Recombinant phycobiliprotein can be used as fluorescent label in immunofluorescence assay. In this study, pathway for phycocyanin beta subunit (CpcB) carrying noncognate chromophore phycoerythrobilin (PEB) and phycourobilin (PUB) was constructed in Escherichia coli. Lyase CpcS and CpcT could catalyze attachment of PEB to Cys84-CpcB and Cys155-CpcB, respectively. However, PEB was attached only to Cys84-CpcB when both CpcS and CpcT were present in E. coli.
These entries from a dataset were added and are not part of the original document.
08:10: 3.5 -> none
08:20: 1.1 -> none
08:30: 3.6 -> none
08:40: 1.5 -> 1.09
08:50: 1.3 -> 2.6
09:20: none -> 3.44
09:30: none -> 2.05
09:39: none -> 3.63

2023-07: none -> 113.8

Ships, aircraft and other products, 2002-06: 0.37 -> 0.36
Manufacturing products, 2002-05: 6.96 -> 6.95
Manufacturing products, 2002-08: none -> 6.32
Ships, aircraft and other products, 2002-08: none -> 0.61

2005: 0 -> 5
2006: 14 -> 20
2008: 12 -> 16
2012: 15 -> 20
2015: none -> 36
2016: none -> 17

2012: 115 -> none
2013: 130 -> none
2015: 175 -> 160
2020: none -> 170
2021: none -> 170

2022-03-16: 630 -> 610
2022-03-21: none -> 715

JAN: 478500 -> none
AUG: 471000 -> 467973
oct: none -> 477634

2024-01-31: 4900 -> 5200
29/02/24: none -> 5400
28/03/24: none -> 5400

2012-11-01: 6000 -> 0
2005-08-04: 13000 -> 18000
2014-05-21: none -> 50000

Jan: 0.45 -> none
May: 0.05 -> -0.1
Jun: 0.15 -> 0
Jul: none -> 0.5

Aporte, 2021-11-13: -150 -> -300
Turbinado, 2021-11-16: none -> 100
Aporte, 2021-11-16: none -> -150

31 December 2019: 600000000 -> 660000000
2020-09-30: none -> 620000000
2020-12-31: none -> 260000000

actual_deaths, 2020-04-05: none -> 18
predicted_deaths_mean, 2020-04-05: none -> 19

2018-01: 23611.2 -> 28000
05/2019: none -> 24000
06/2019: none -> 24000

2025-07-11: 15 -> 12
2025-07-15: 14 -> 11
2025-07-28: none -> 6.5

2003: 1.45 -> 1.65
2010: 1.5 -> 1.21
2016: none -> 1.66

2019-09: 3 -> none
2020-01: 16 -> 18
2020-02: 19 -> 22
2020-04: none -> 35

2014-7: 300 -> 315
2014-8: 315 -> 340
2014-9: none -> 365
A dual plasmid expression system was used to control the expression of lyases and the attachment order of PEB to CpcB. The production of PEB-Cys155-CpcB was achieved by L-arabinose-induced expression of CpcS, CpcB, Ho1, and PebS, and then the attachment of PEB to Cys84-CpcB was achieved by IPTG-induced expression of CpcS. The doubly chromophorylated CpcB absorbed light maximally at 497.5 nm and 557.0 nm and fluoresced maximally at 507.5 nm and 566.5 nm. An amount of light energy absorbed by PUB-Cys155-CpcB is transferred to PEB-Cys84-CpcB in doubly chromophorylated CpcB, conferring a large stokes shift of 69 nm for this fluorescent protein. There are interactions between chromophores of CpcB which possibly together with the help of lyases lead to isomerization of PEB-Cys155-CpcB to PUB-Cys155-CpcB.

中文翻译：

---

大肠杆菌中带有两个非同源生色团的藻蓝蛋白β亚基的生物合成。

重组藻胆蛋白可以用作免疫荧光测定中的荧光标记。在这项研究中，在大肠杆菌中构建了携带非同源生色团藻红蛋白（PEB）和藻尿素（PUB）的藻蓝蛋白β亚基（CpcB）的途径。裂解酶CpcS和CpcT可以分别催化PEB与Cys84-CpcB和Cys155-CpcB的结合。但是，当大肠杆菌中同时存在CpcS和CpcT时，PEB仅与Cys84-CpcB连接。使用双重质粒表达系统来控制裂解酶的表达和PEB与CpcB的连接顺序。PEB-Cys155-CpcB的生产是通过L-阿拉伯糖诱导的CpcS，CpcB，Ho1和PebS的表达来实现的，然后通过IPTG诱导的CpcS的表达来实现PEB与Cys84-CpcB的连接。双发色的CpcB在497处最大吸收光。5 nm和557.0 nm并在507.5 nm和566.5 nm处发出最大荧光。PUB-Cys155-CpcB吸收的光能被转移到双发色的CpcB中的PEB-Cys84-CpcB中，从而为该荧光蛋白带来了69 nm的大斯托克斯位移。CpcB的发色团之间存在相互作用，这可能与裂解酶一起导致PEB-Cys155-CpcB异构化为PUB-Cys155-CpcB。